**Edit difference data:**
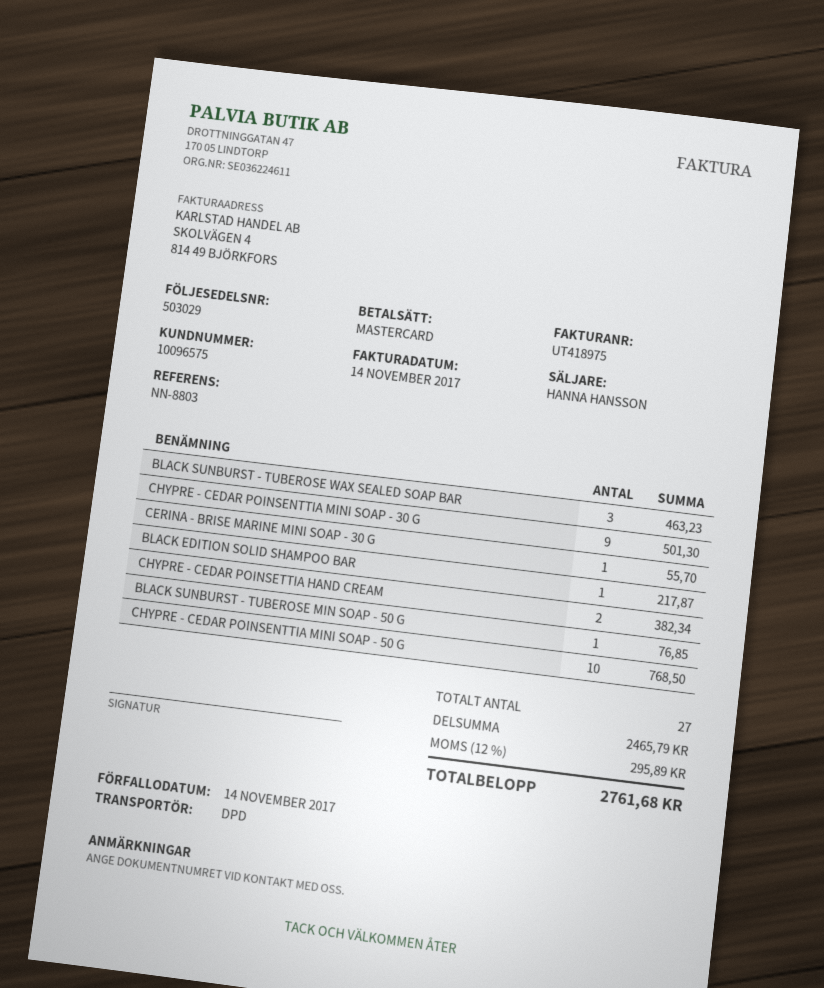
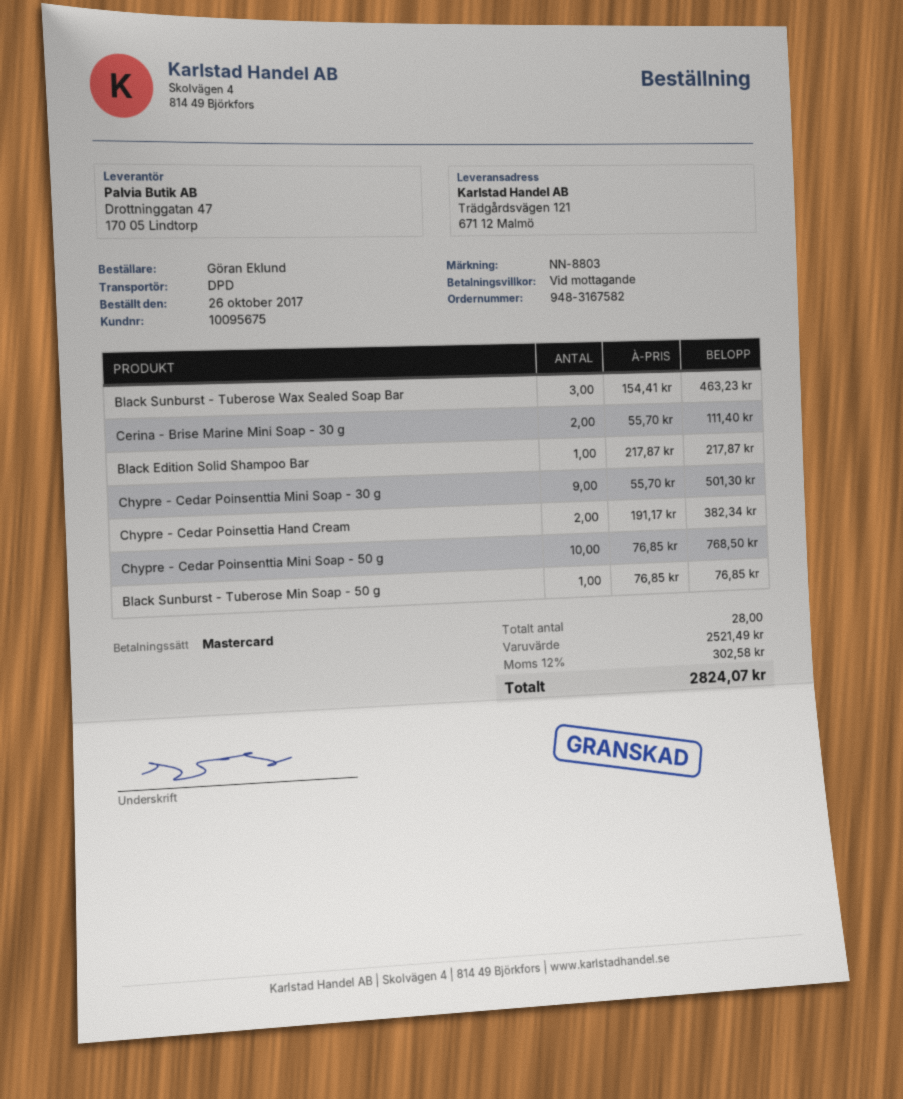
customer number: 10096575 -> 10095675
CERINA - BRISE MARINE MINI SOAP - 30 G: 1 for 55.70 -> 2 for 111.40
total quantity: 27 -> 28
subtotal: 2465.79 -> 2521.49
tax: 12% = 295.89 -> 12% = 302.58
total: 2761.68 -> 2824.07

**How to complete this task:** Please repeat the data verbatim and leave the pictures out of your copy.

**Answer space:**
customer number: 10096575 -> 10095675
CERINA - BRISE MARINE MINI SOAP - 30 G: 1 for 55.70 -> 2 for 111.40
total quantity: 27 -> 28
subtotal: 2465.79 -> 2521.49
tax: 12% = 295.89 -> 12% = 302.58
total: 2761.68 -> 2824.07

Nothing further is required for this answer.